Co-Living- Three Tips for Tenants
Mar 09, 2020
Tenant Learning Platform instructor, Michelle Itkowitz, was twice interviewed on the topic of co-living, by Brick Underground – How to Tell if a Co-Living Company is Legit or Sketchy, and Understanding the Legal Issues of Co-Living: Three Ways to Protect Yourself , and Michelle also appeared on a Brick podcast about co-living – All About Co-Living What Your Options are and How to Stay on the Right Side of the Law.
Here, Michelle gives us are three tips for tenants considering co-living in NYC:
(1) First, you should understand what co-living is, and what it is not.
Co-living is:
An arrangement by which a landlord rents an apartment to a group of tenants, for at least thirty days, where the tenants occupy and share the apartment as roommates, an arrangement which the landlord consents to and facilitates as an active participant; the tenants have flexible terms, which are often short, and are allowed to vacate the apartment early without liability for the full term of the lease; if a roommate is lost, the landlord assists the remaining tenants with getting a qualified new roommate to take the lost roommate’s place and gives the remaining tenants rent-relief while doing so; the landlord frequently provides the tenants with other advantages and amenities, including but not limited to furnishings and personal property, services, and thematic programming, such as dinners or lectures on topics of common interest to the roommates; co-living places a big emphasis on the creation of a community within the apartment; the price per square foot for the apartment is often higher than it would be if the same apartment was not rented for co-living. The advantages of co-living for the tenant are affordability, flexibility, convenience, limited liability for bad roommates, and community. The advantage of co-living to a landlord is a higher price per square foot and greater control of the occupants of an apartment.

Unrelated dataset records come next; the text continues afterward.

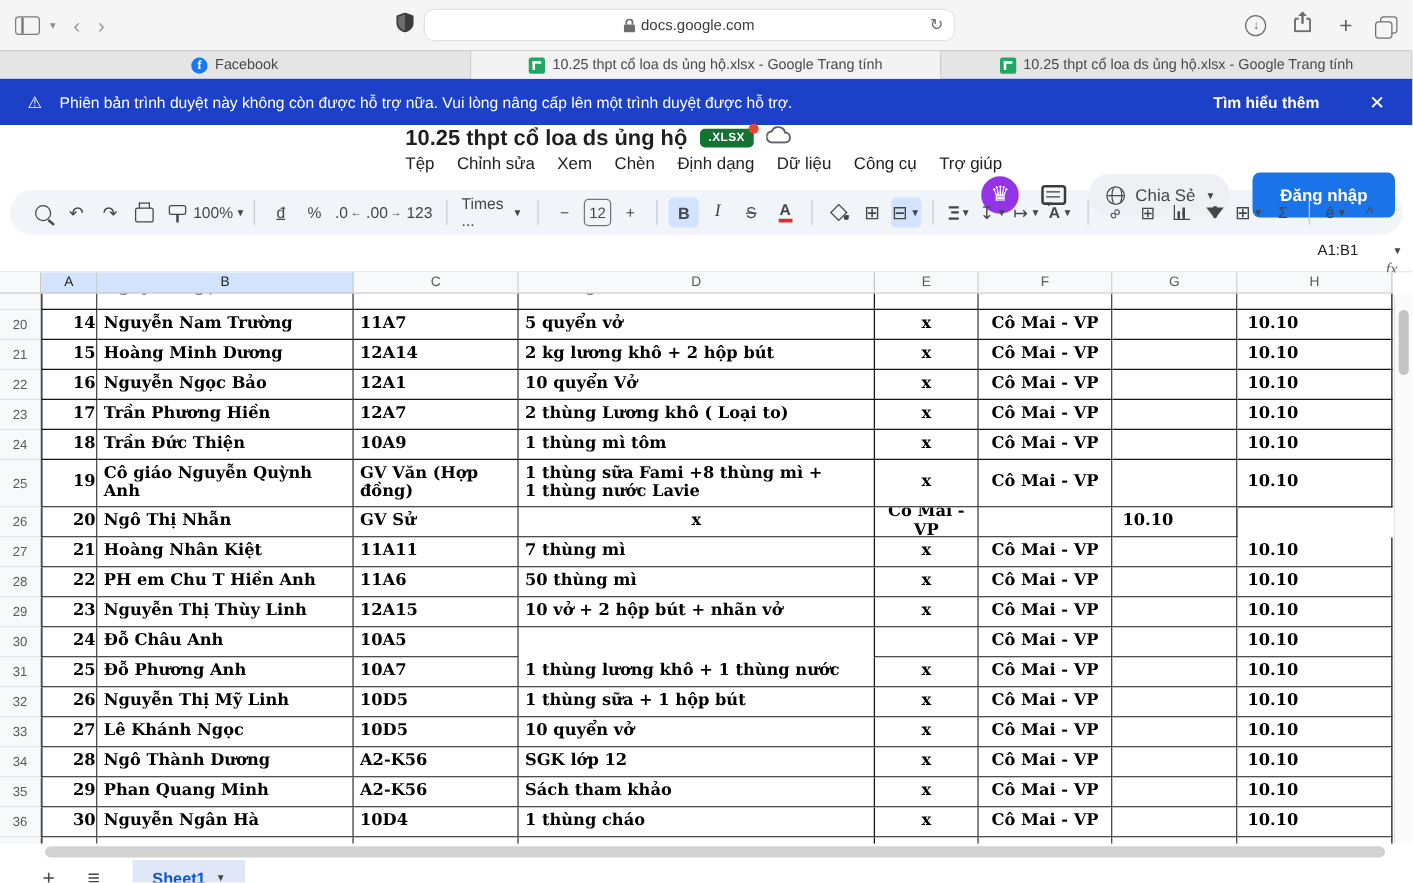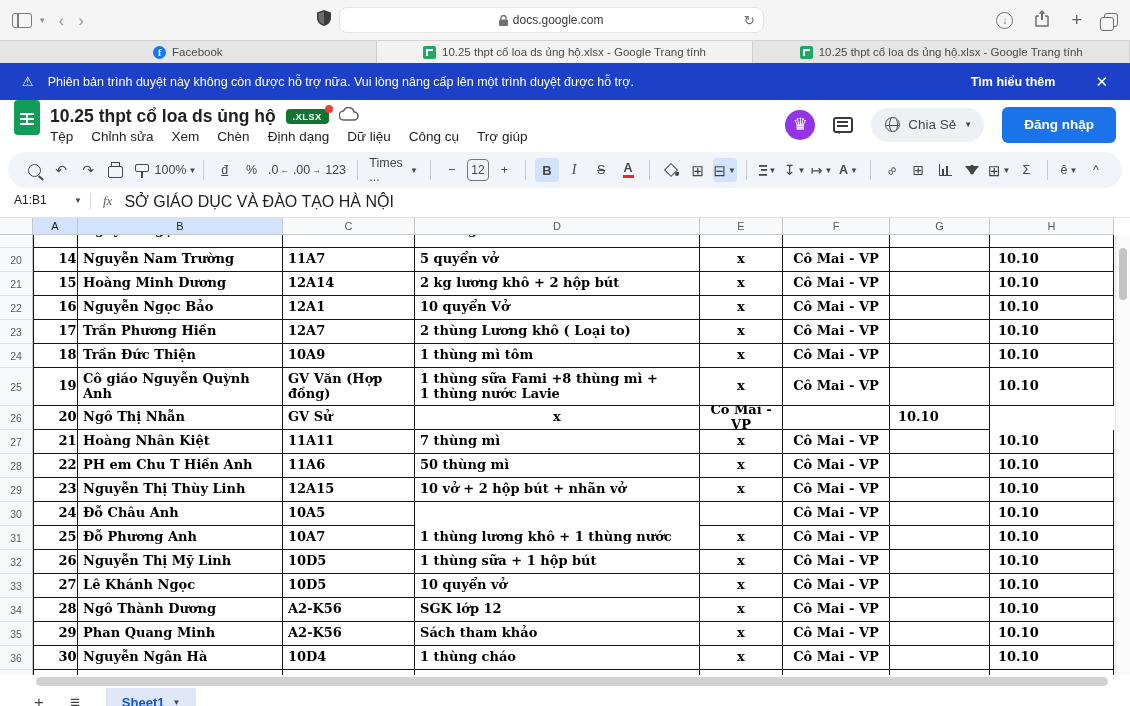--- a/index.html
+++ b/index.html
@@ -39,7 +39,7 @@
   .banner .bx { font-size:15px; cursor:pointer; }
 
   
-  .shead { height:49px; background:#fff; display:flex; padding:0 14px 0 10px; }
+  .shead { height:49px; background:#fff; display:flex; align-items:center; padding:0 14px 0 10px;flex-direction:column; }
   .slogo { width:26px; height:35px; background:#0f9d58; border-radius:4px; margin:0 10px 0 4px; position:relative; }
   .slogo::before { content:""; position:absolute; left:6px; top:13px; width:14px; height:12px;
     background:

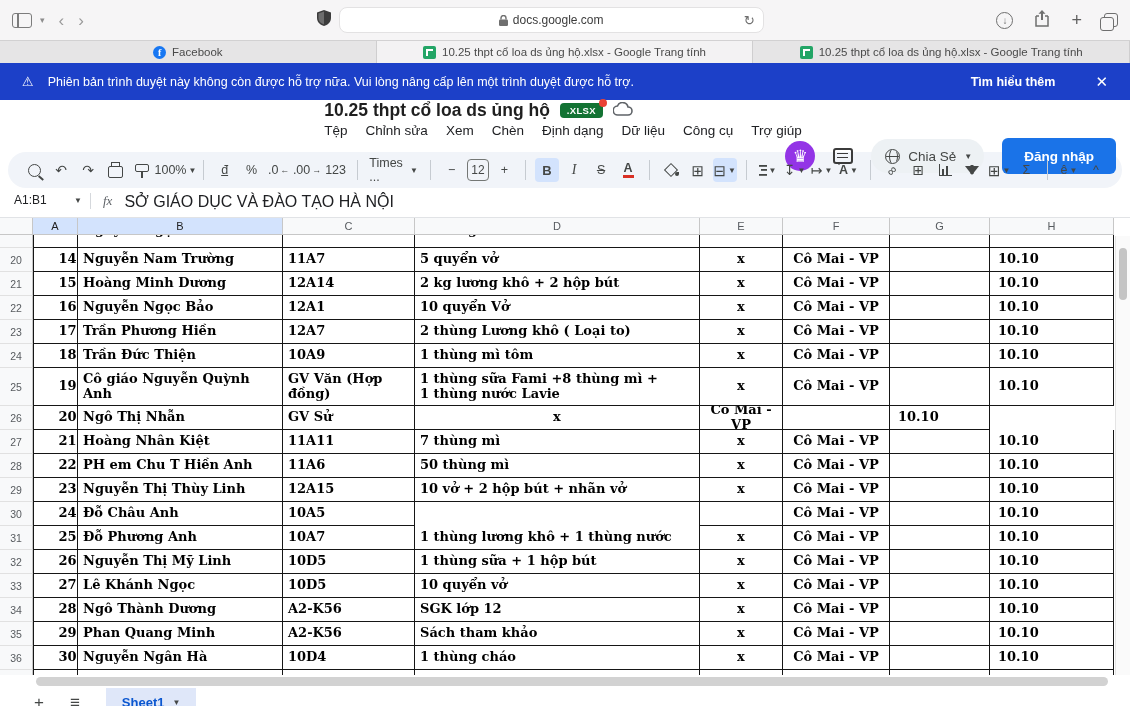--- a/index.html
+++ b/index.html
@@ -101,7 +101,7 @@
   .funnel::after { content:""; position:absolute; left:-1px; top:-10px; width:2.5px; height:9px; background:#444746; transform:translateX(-0.5px); }
 
   
-  .fbar { height:25px; display:flex; align-items:flex-start; border-bottom:1px solid #e1e3e6; background:#fff; font-size:12px; color:#202124; }
+  .fbar { height:25px; display:flex; align-items:flex-end; border-bottom:1px solid #e1e3e6; background:#fff; font-size:12px; color:#202124;flex-direction:column; }
   .namebox { width:90px; display:flex; align-items:center; justify-content:space-between; padding:0 8px 0 14px; }
   .fdiv { width:1px; height:16px; background:#d5d8dc; }
   .fx { font-style:italic; color:#5f6368; font-family:"Liberation Serif",serif; margin:0 12px 0 12px; font-size:13px; }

What is not co-living? Co-living is not when a landlord tries to rent you a room in a regular apartment with a lock on the door.
A real co-living company is adding value to your life because they are finding you qualified roommates and providing you with a full apartment at an affordable price, while managing the apartment and the tenants closely to create a meaningful community.
(2) Make sure the co-living facility is renting you a safe and legal space.
Some co-living companies are run in buildings that are legally hotels, and they are allowed to rent you a single room with a lock on the outside of the door. Such buildings comply with higher safety standards – there are fire doors, there are sprinklers, there are emergency lights and signs, etc.
But most co-living companies are not run in hotel buildings, they are run in regular houses and apartment buildings. If the co-living facility you are considering falls into this category, then it is illegal for the landlord to rent individual bedrooms to people with locks on the outside of the bedroom doors. It is also illegal for landlords to overcrowd regular homes and apartments.
You can look on the NYC Department of Housing Preservation and Development website and enter the project’s address and see if the building is a hotel or a regular apartment building. You should also trust your gut. If you are touring a co-living facility and the residents seem too jammed in, then they probably are. Ask yourself, how would I get out of this building in the event of a fire at night?
(3) Make sure you are not liable for the rent for the whole apartment.
This is where it gets tricky. Because most co-living is done in regular apartment buildings, where the landlord is not allowed to rent rooms, the landlord will probably give you a lease for the whole apartment. That’s OK. The problem comes when the landlord tries to make each tenant in a suite responsible for the rent for the entire apartment. That will only work for you if the lease also contains a mechanism for rent-relief in the event that one or more roommates leave early and/or stop paying. Remember, one of the reasons you are paying a bit more for co-living is that the landlord is supposed to absorb the risk of roommate defaults.